Machico ; ambiance « demain sera béton », travaux partout, mais c’est gratuit, le mouillage sur fond de sable noir semble sur, les gros thoniers canneurs à quai et le « gérant » de l’absence de structures nous plaisent. Après une première nuit agréable, un petite tempête nous amène une houle , une de ces houles…, qui vous empêche de dormir. On s’arrange en changeant de place, nous voilà amarrés avec les thoniers, c’est le voyage, pas toujours confortable, mais c’est sans importance.

Location d’une voiture, sillonnage (autorisez moi le néologisme qui s’impose) de l’île, Pfoooou ! On a pas les yeux assez grands tellement c’est grand, impressionnant, beau, haut, profond, vert, avec des variétés innombrables de plantes, des plantes partout, soignées, entretenues, la montagne apprivoisée, harmonieusement. Mais le béton est là aussi, et les nouveau riches, ou les anciens pauvres, connaissent enfin grâce à l’Europe les joies du désœuvrement, des accidents de voiture, et d’une modernisation très occidentale.
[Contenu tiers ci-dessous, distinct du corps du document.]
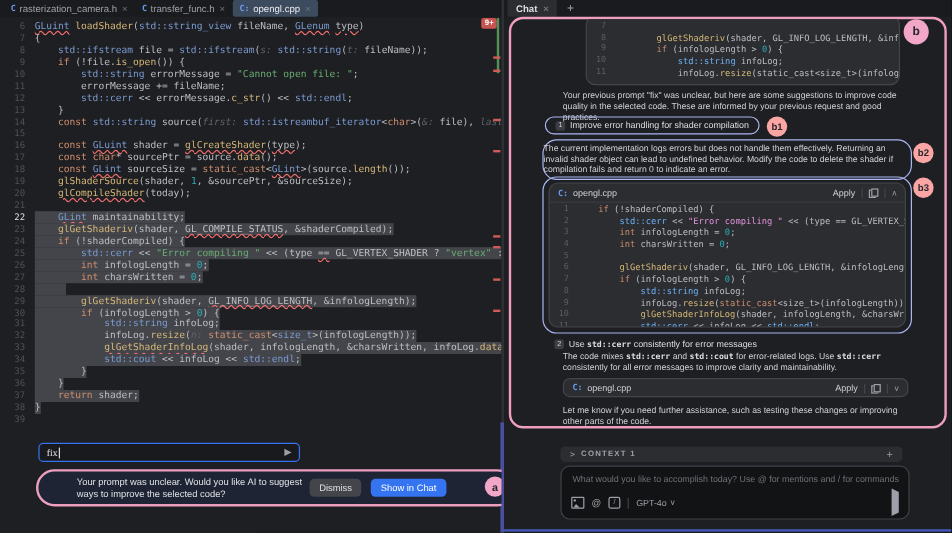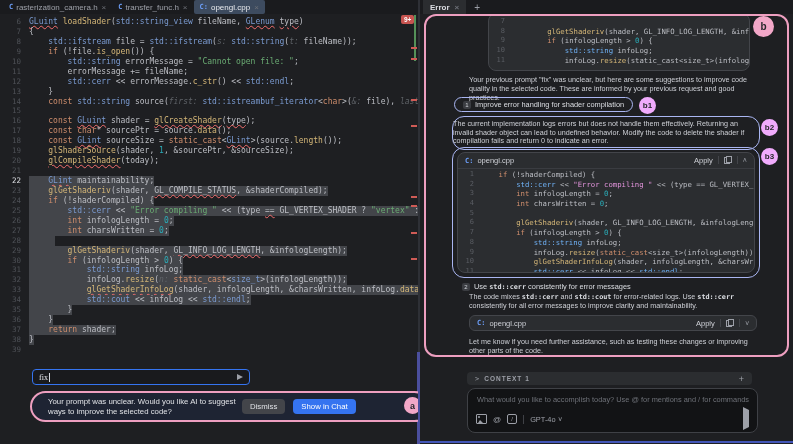"Error" span { text: Error -> Chat }
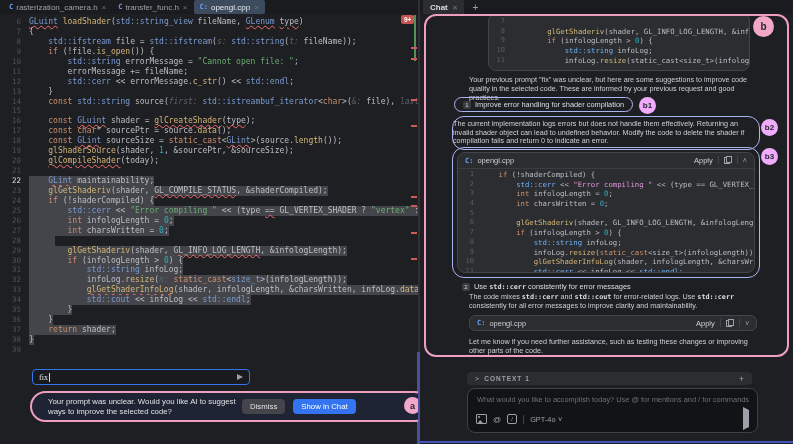"b1" .lavc { background: #f0abfc -> #fca5a5 }
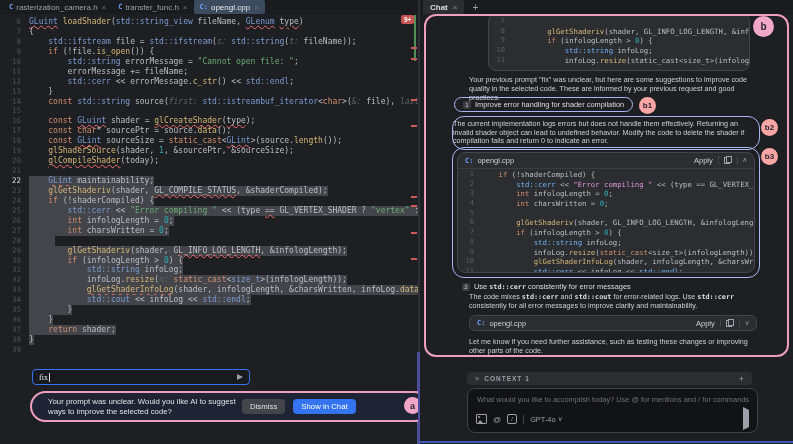"Apply" .cb-right { align-items: flex-start -> flex-end }
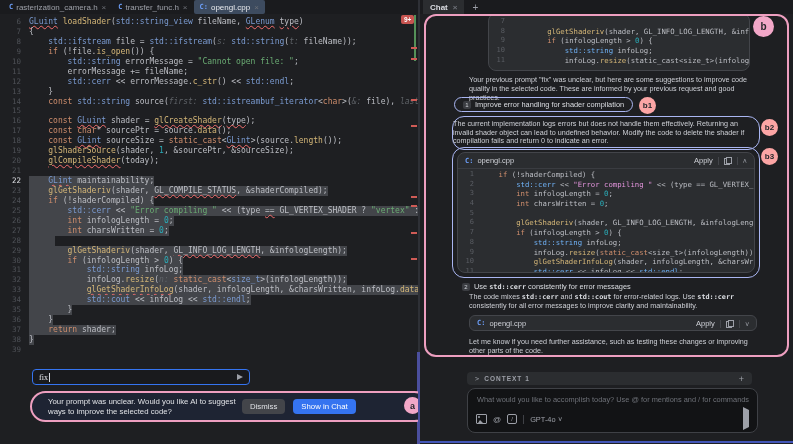"Your prompt was unclear. Would" .notif-text { margin-left: 16px -> 32px }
La nature est ici tellement puissante qu’on se prend à espérer qu’elle surmontera les agressions…

C’est peut être l’accès brutal au monde moderne qui rend les portugais si difficiles à comprendre. Les enfants les appellent les « portupasgais », parce que généralement, ils font une tête d’enterrement. Ils peuvent être aussi aimables que désagréables, on dirait que l’étranger leur fait peur. En tout cas, le contact n’est généralement pas aisé avec eux. Dommage !

Voilà . Nous n’irons probablement pas mouiller a Funchal, la capitale, faute de place, et parce que nous préférons le bruit des moteurs des thoniers et des pelleteuses à celui des voitures et à l’odeur des frites. Prochaine escale aux Canaries, puis aux îles du Cap Vert.

Prochain journal… qui sait quand ?

Amitiés à tous, a bientôt,
Alex


Mon chez soi

PS de Gaëtane ; Bah, il ne vous dit pas tout, il doit être de mauvaise humeur, ou c’est parce qu’il ne fait pas beau. Il oublie de vous parler de la soirée « sardines grillées à Péniche », ou cinq équipages en goguette dans une gargote ont chanté toute la soirée, ramenés dans la bétaillère d’un 4X4 sous une bâche pour se protéger de la pluie, chantant « le troubaba » (salut Yann !) Il oublie les centaines de dauphins qui vous accompagnent, jouant à vous éclabousser en retombant de coté, les trois tortues croisées entre Lisbonne et Madère, le petit rouge-gorge à cinquante milles de la côte, venu se reposer sur le pont, les premières dorades coryphènes pêchées, la libellule rouge dégustant une mouche dans les filières, et puis le quart d’heure a palabrer en portu-anglo-franco-main pour demander une cartouche d’encre, et même si l’accueil à la Marina d’Abra (Quinto de Lorde) était déplorable, Madère, c’est magnifique.


Retour de soirée sardine

A Lisbonne, moi, j’ai fait les musées, pas les shipchandlers, c’était sûrement mieux.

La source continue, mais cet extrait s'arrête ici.